Table 1: Significant DEGs shared by the multiple toxicants.

The biological events behind the DEGs common to two toxicants were revealed by corresponding GO terms. We found 112 DEGs were commonly responded to cadmium and phenanthrene, and some of them were involved in “carbohydrate catabolic process” (GO: 0016052), “oxidation-reduction process” (GO: 0055114) and “catecholamine metabolic process” (GO: 0006584). Additionally, their significant molecular functions included “L-ascorbic acid binding” (GO: 0031418) and “monosaccharide binding” (GO: 0048029). A total of 37 DEGs were shared by cadmium and 2-phenylethyl ITC, and many DEGs were related to the significant biological processes “disaccharide metabolic process” (GO: 0005984), “allantoin catabolic process” (GO: 0000256) and “respiratory system process” (GO: 0003016), together with the significant molecular functions “hydrolase activity” (GO: 0004553) and “allantoinase activity” (GO: 0004038). In the 47 DEGs responded to both cadmium and diclofenac, many of them were involved in the significant biological processes “synaptic transmission” (GO: 0007268), “protein homooligomerization” (GO: 0051260) and “generation of ovulation cycle rhythm” (GO: 0060112), and the significant molecular functions “extracellular ligand-gated ion channel activity” (GO: 0005230) and “cytokine binding” (GO: 0019955). In terms of phenanthrene and 2-phenylethyl ITC, we observed 17 common genes were differentially expressed significantly, and they were relative to several significant biological processes (e.g. “establishment of sister chromatid cohesion” (GO: 0034085), “DNA alkylation” (GO: 0006305), “regulation of growth” (GO: 0040008)) and molecular functions (e.g. “testosterone 6-beta-hydroxylase activity” (GO: 0050649), “antioxidant activity” (GO: 0016209)). As for the 20 DEGs common to phenanthrene and diclofenac, and we found they were related to some biological processes and molecular functions, such as “regulation of response to stress” (GO: 0080134), “hemicellulose metabolic process” (GO: 0010410), “negative regulation of defense response” (GO: 0031348), “channel regulator activity” (GO: 0016247) and “acetylcholine binding” (GO: 0042166). It was worth noting that the GO terms of DEGs shared by two toxicants are also associated with reproduction, development, metabolism, homeostasis etc. Furthermore, the immune-related biological processes and molecular functions are easily affected by all the four toxicants and may be used as promising early biomarkers for detecting soil quality.

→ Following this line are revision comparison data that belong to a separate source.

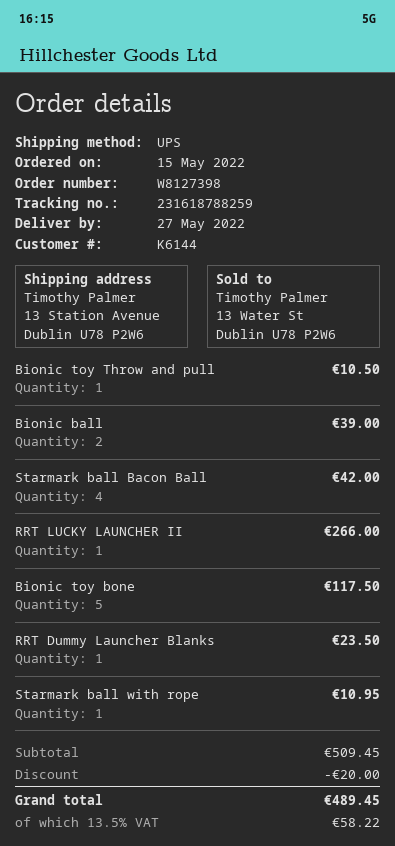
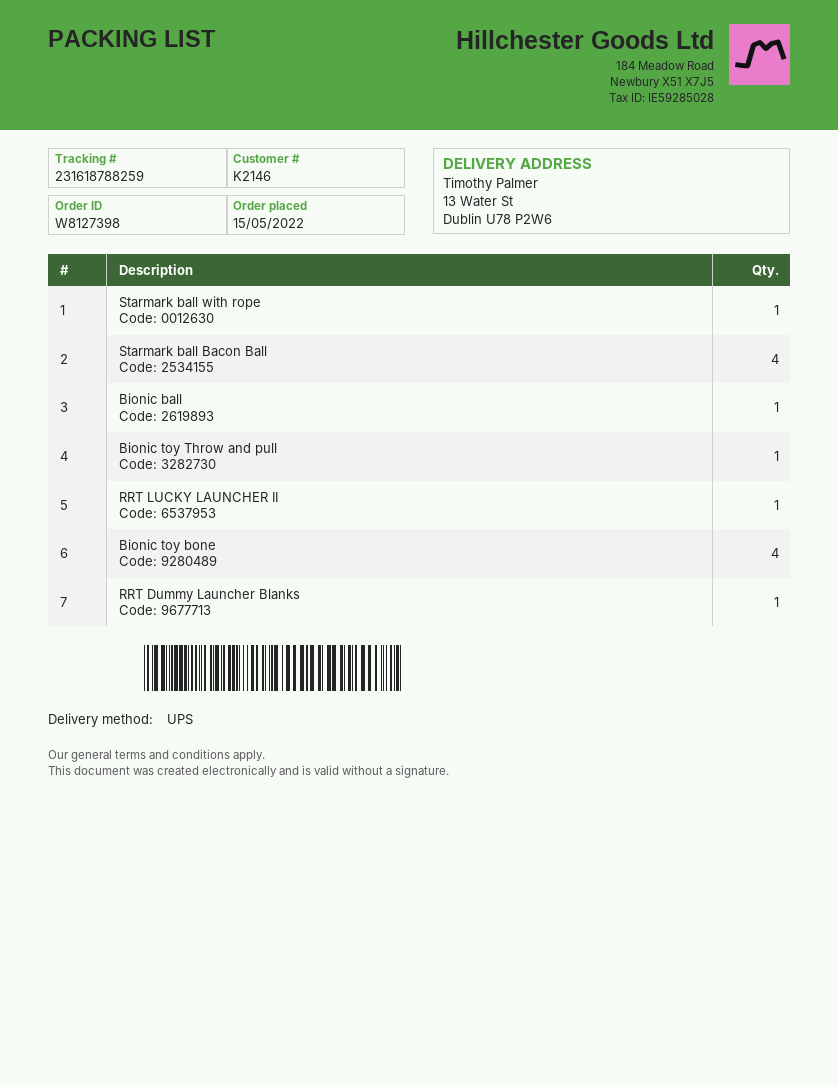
customer number: K6144 -> K2146
ship to: 13 Station Avenue, Dublin U78 P2W6 -> 13 Water St, Dublin U78 P2W6
Bionic ball: 2 -> 1
Bionic toy bone: 5 -> 4

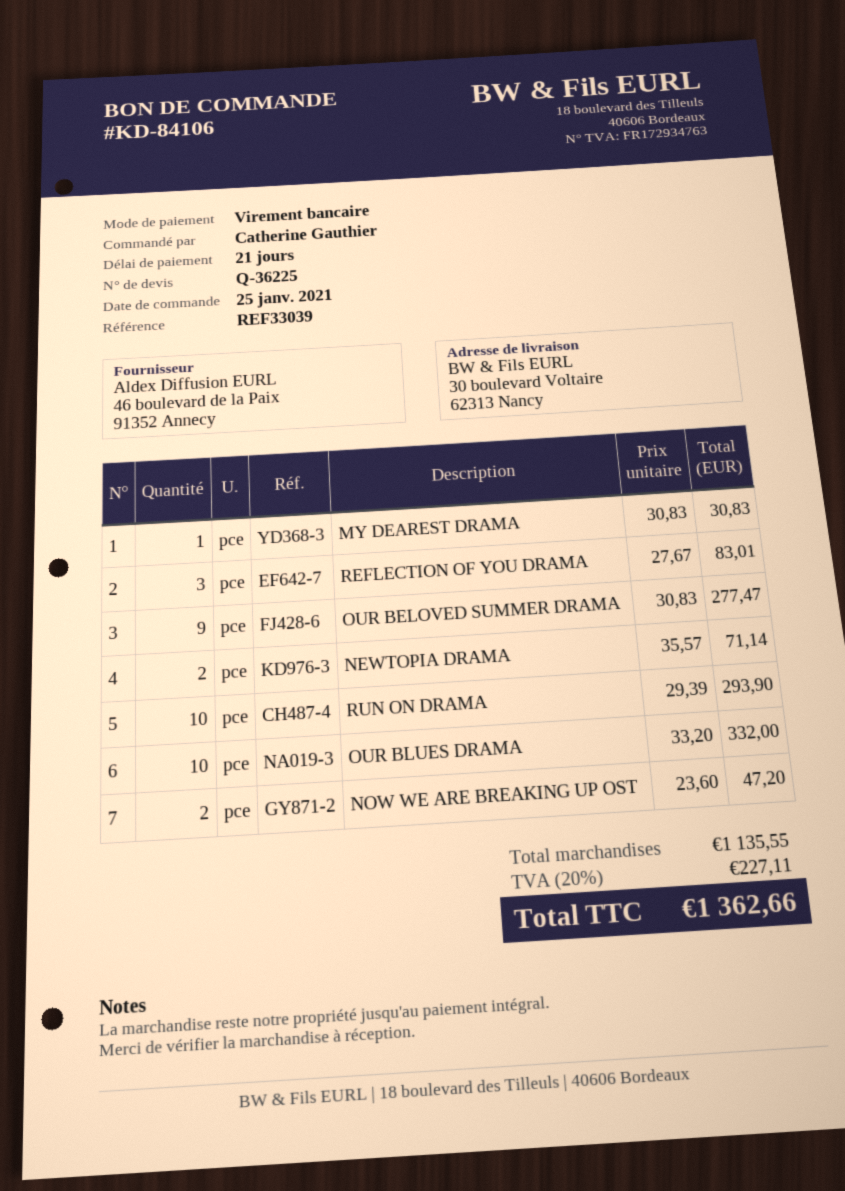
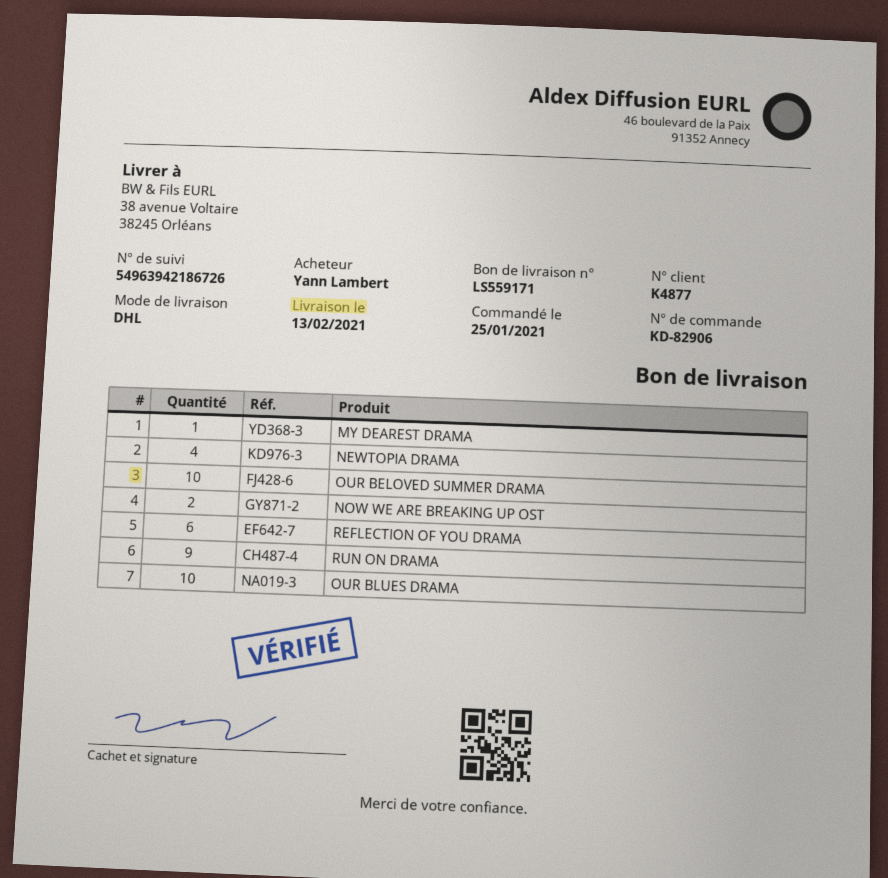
order number: KD-84106 -> KD-82906
ordered by: Catherine Gauthier -> Yann Lambert
ship to: 30 boulevard Voltaire, 62313 Nancy -> 38 avenue Voltaire, 38245 Orléans
REFLECTION OF YOU DRAMA: 3 -> 6
OUR BELOVED SUMMER DRAMA: 9 -> 10
NEWTOPIA DRAMA: 2 -> 4
RUN ON DRAMA: 10 -> 9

Specific DEGs and GO Terms in F. Candida Induced by Single Toxicant

As shown in the Venn diagram (Figure 1b), the specific DEGs were observed specifically by cadmium, phenanthrene, 2-phenylethyl ITC, or diclofenac. 792 DEGs were specifically responded to cadmium, and the specific biological processes included “arachidonic acid secretion” (GO: 0050482), “lipid localization” (GO: 0010876) and “response to transforming growth factor beta” (GO: 0071559). In addition, the specific molecular functions of 792 DEGs contained “ACP phosphopantetheine attachment site binding” (GO: 0044620) and “exopeptidase activity” (GO: 0008238). 124 DEGs were specifically induced by phenanthrene, and the specific biological processes included “response to alkaloid” (GO: 0043279), “DNA duplex unwinding” (GO: 0032508) and “vitellogenesis” (GO: 0007296). Additionally, the specific molecular functions of the 124 DEGs contained “pyridoxamine-phosphate oxidase activity” (GO: 0004733) and “monooxygenase activity” (GO: 0004497) (S2 Table). 59 DEGs were specifically responded to 2-phenylethyl ITC, and the specific biological processes included “regulation of cell killing” (GO: 0031341), “GTP metabolic process” (GO: 0046039) and “response to pH” (GO: 0009268). And the specific molecular functions of the 59 DEGs contained “acetyl-CoA carboxylase activity” (GO: 0003989) and “purine-nucleoside phosphorylase activity” (GO: 0004731) (S3 Table). 42 DEGs were specifically induced by diclofenac, and the specific biological processes included “oxidative phosphorylation” (GO: 0006119), “chromatin silencing at centromere” (GO: 0030702) and “negative regulation of leukocyte proliferation” (GO: 0070664). The specific molecular functions of the 42 DEGs contained “NADH dehydrogenase (ubiquinone) activity” (GO: 0008137) and “morphogen activity” (GO: 0016015) (S4 Table). Altogether, our results show the four toxicants could induce their own specific biological events, which may be used to indicate the specific toxicant in bioassay.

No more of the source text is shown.